Nesta terça-feira, último dia do evento, foi firmada a parceria entre o banco Santander e a empresa de transportes expressos FedEx no Programa Exportar. "As empresas se cadastram e são avaliadas. Vamos auxiliá-las a reduzirem custos de exportação, oferecer produtos, serviços e financiamentos para colocar o Brasil no mercado internacional", explica Dorothéa Werneck, coordenadora do programa.
Em 2003, o Brasil obteve um faturamento recorde nas exportações de US$ 1,6 bilhão. Para 2004, estima-se um crescimento de 20% deste volume.
As peças de vestuário representa uma pequena parcela desse volume. O destaque fica no setor de cama, mesa e banho, jeans e moda praia.

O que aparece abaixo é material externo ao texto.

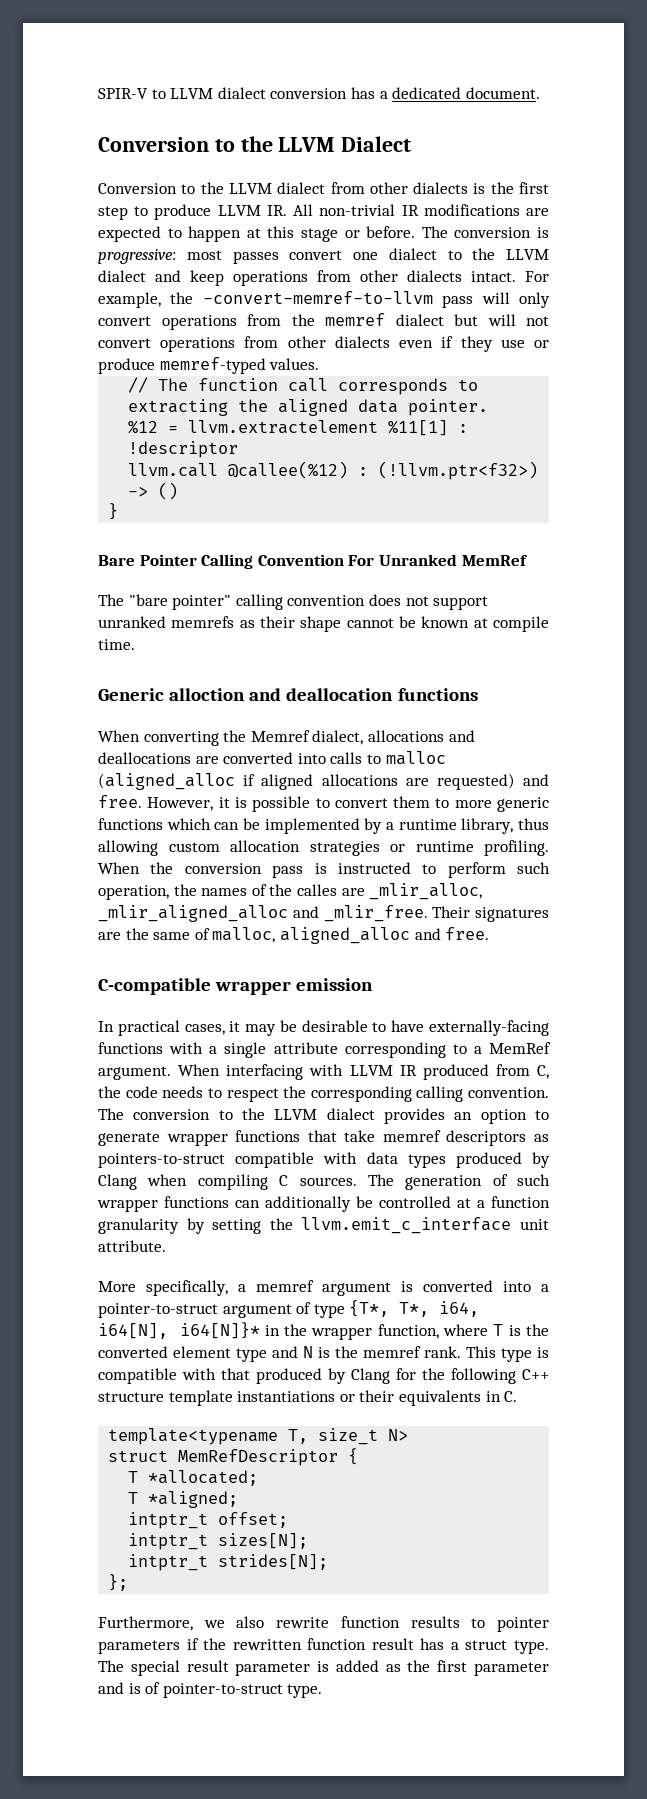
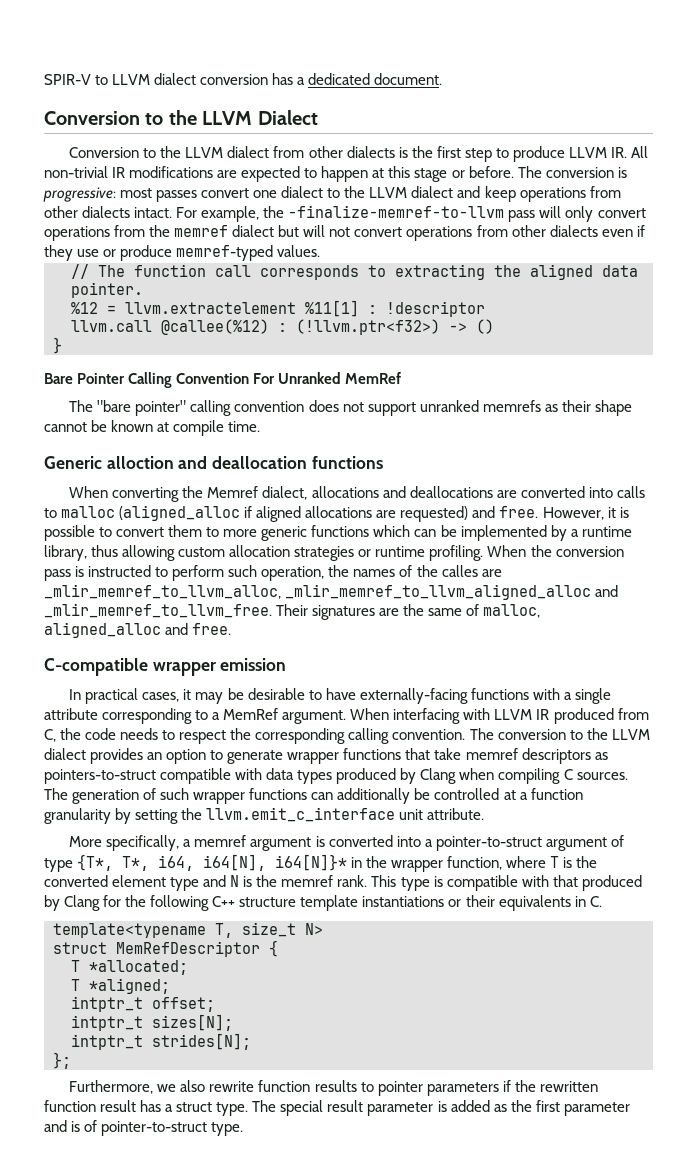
- For example, the -convert-memref-to-llvm pass will only convert operations from the memref dialect but will not convert operations from other dialects even if they use or produce memref-typed values.
+ For example, the -finalize-memref-to-llvm pass will only convert operations from the memref dialect but will not convert operations from other dialects even if they use or produce memref-typed values.
- When the conversion pass is instructed to perform such operation, the names of the calles are _mlir_alloc, _mlir_aligned_alloc and _mlir_free.
+ When the conversion pass is instructed to perform such operation, the names of the calles are _mlir_memref_to_llvm_alloc, _mlir_memref_to_llvm_aligned_alloc and _mlir_memref_to_llvm_free.

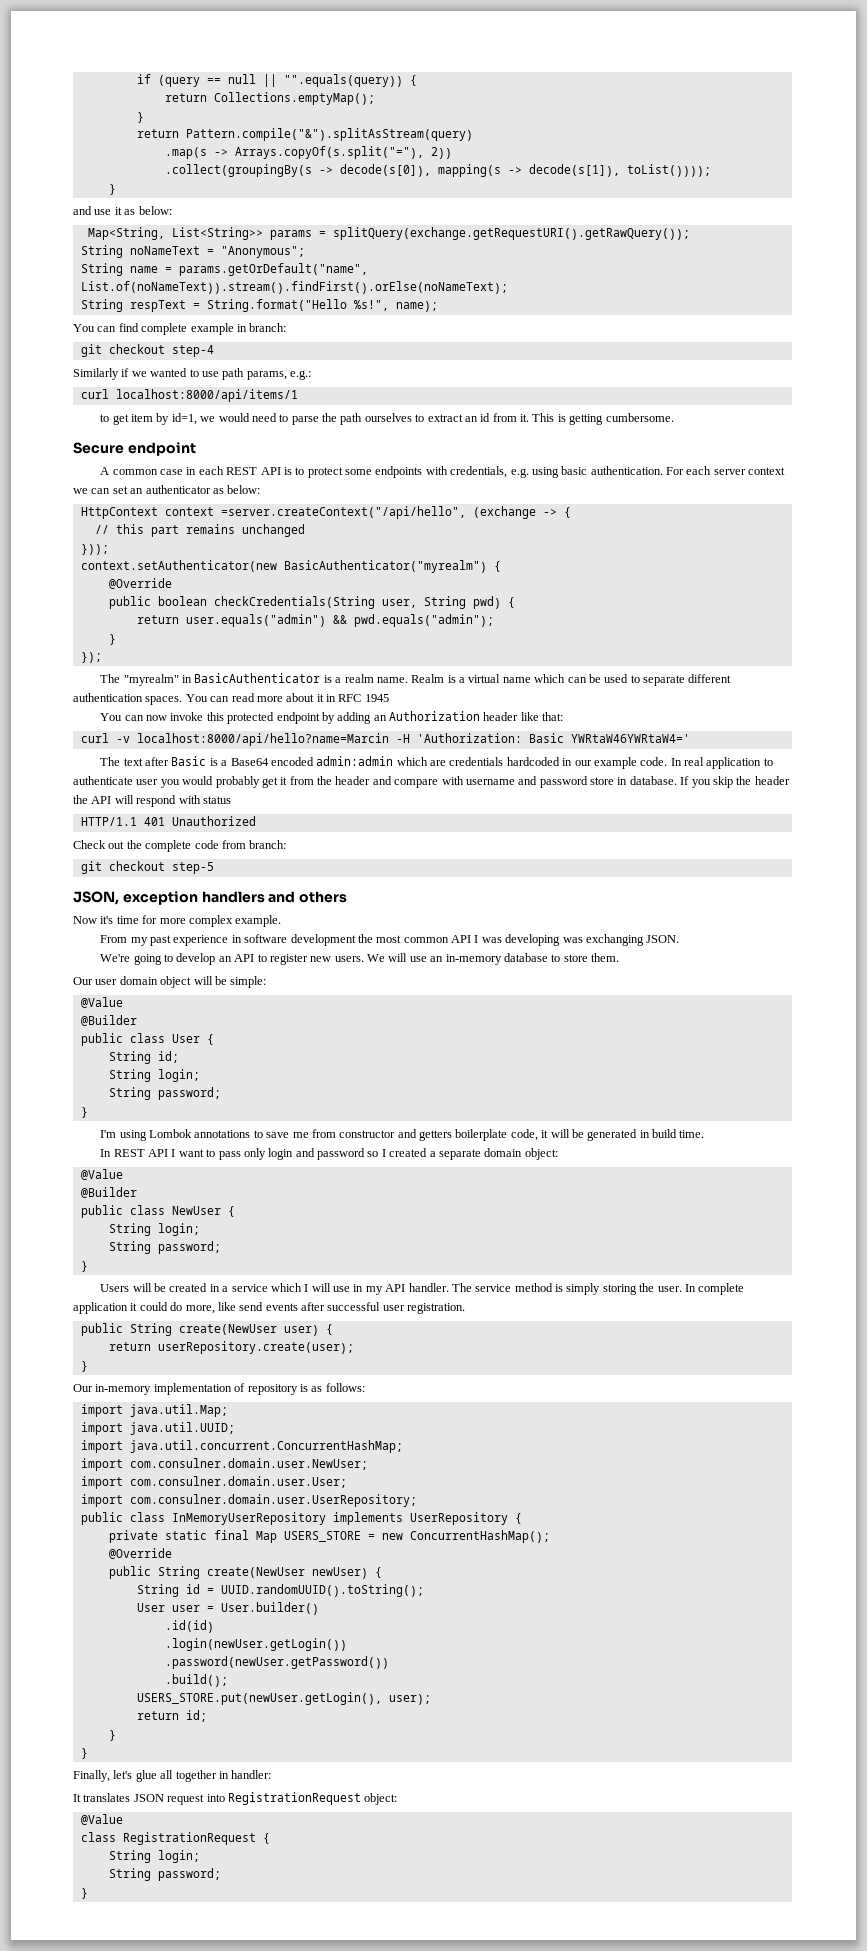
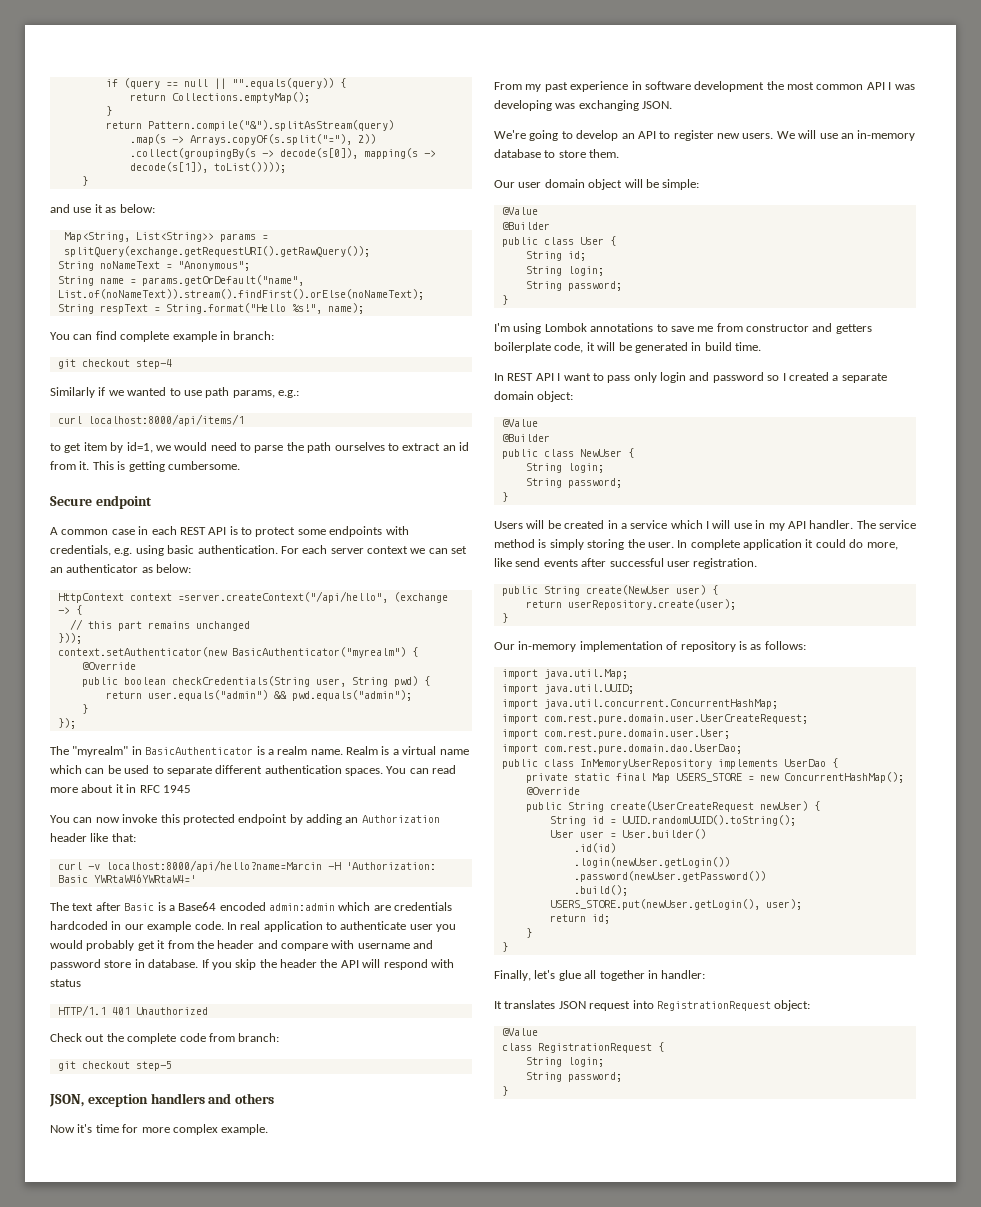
- import com.consulner.domain.user.NewUser;
- import com.consulner.domain.user.User;
- import com.consulner.domain.user.UserRepository;
+ import com.rest.pure.domain.user.UserCreateRequest;
+ import com.rest.pure.domain.user.User;
+ import com.rest.pure.domain.dao.UserDao;
- public class InMemoryUserRepository implements UserRepository {
+ public class InMemoryUserRepository implements UserDao {
- public String create(NewUser newUser) {
+ public String create(UserCreateRequest newUser) {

Para alavancar a indústria de vestuário no exterior, demora-se em média de 3 a 6 anos. A Abit (Associação Brasileira da Indústria Têxtil) tem um projeto para auxiliar as empresas no mercado internacional. Para realizá-lo, a entidade conta com o TexBrasil, programa estratégico ligado à Agência de Promoção de Exportação (Apex), que leva para diversas cidades
do país palestras e seminários de capacitação, ensinando as empresas de confecção a adequar e qualificar seu produto para o mercado externo.
As exportações, além de aquecer o mercado, também geram mais emprego. Segundo a ABIT, o setor de moda é o segundo quem mais emprega no país. De janeiro a abril desse ano foram criados 20.892 novos empregos contra 2.602 postos gerados no mesmo período no ano passado.